Fixed income investing isn’t what it used to be.
Return Seekers - This Way
Indeed, the lines blur further still due to the growth of alternative fixed income strategies that are aggressive in their approach, utilising shorting techniques alongside complex trading and derivative strategies.
However, if the index is the “rewardless risk” trade many believe it to be, the question is how to invert this to optimise outcomes.
The question then becomes: Where is the value in markets?
Regardless of the direction of rates, the interconnectedness of global markets and the dominant presence of central banks will continue to fuel market dislocations, and therefore investment opportunities.
Common sources of market dislocations include:
- Fear and greed
- Supply and demand, including non-economic players such as central banks
- Lack of long-term investment horizons
- Unexpected changes in the economic environment
- Demographic shifts
- Technological change
Any combination of these factors can cause market prices to deviate significantly from fundamental fair value for a period of time, creating investment opportunities. But, eventually fundamentals tend to reassert themselves and prices adjust to reflect inflation trends, credit conditions and the amount of liquidity available in markets.
Let’s look at one of these dislocations: assuming that the history of interest rates is the history of inflation, as seen in Figure 5…
Figure 5: The History of Rates is the History of Inflation
Figure 6: EM & DM inflation rates are converging
This contrasts dramatically with the lack of value in European developed bond markets where many countries, including the UK and Germany, have negative real yields as policy rates remain at record lows.
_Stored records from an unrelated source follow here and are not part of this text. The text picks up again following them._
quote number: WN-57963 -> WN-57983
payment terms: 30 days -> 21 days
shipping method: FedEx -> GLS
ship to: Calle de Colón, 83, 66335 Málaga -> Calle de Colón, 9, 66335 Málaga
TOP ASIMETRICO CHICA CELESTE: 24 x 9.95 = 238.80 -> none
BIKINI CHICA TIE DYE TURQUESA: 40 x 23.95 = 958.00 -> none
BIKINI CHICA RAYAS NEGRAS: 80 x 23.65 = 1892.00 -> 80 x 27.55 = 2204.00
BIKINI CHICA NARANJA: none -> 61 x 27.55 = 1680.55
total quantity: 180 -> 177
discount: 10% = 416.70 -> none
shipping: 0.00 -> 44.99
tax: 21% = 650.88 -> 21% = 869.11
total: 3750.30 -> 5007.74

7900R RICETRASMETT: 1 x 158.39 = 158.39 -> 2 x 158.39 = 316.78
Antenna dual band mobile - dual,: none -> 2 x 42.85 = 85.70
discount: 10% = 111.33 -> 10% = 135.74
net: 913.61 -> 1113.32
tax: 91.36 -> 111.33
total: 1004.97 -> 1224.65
Same goes for Japan.
The largest and most important market - US sovereigns - appears to be close to fairly valued on this analysis.
Figure 7: Where is the Value?
As ever in the investing world, asking questions is so much easier than finding the answers. The good news is that our industry has evolved and developed a range of strategies, instruments and approaches that can be applied to navigate an ever more complex world. It is this complexity that should drive more investors away from poorly constructed fixed income benchmarks, freeing them to embrace the flexibility and improved return and diversification potential of a more unconstrained or even absolute return approach.
Past performance is no indication of future performance.
Legg Mason Asset Management Australia Ltd (ABN 76 004 835 849 AFSL 240827) is part of the Global Legg Mason Inc. group. Any reference to ‘Legg Mason Australia’ is a reference to Legg Mason Asset Management Australia Limited. The information in this article is of a general nature only and is not intended to be, and is not, a complete or definitive statement of the matters described in it. The information in this article does not constitute specific investment advice and does not include recommendations on any particular securities. These opinions are subject to change without notice and do not constitute investment advice or recommendations.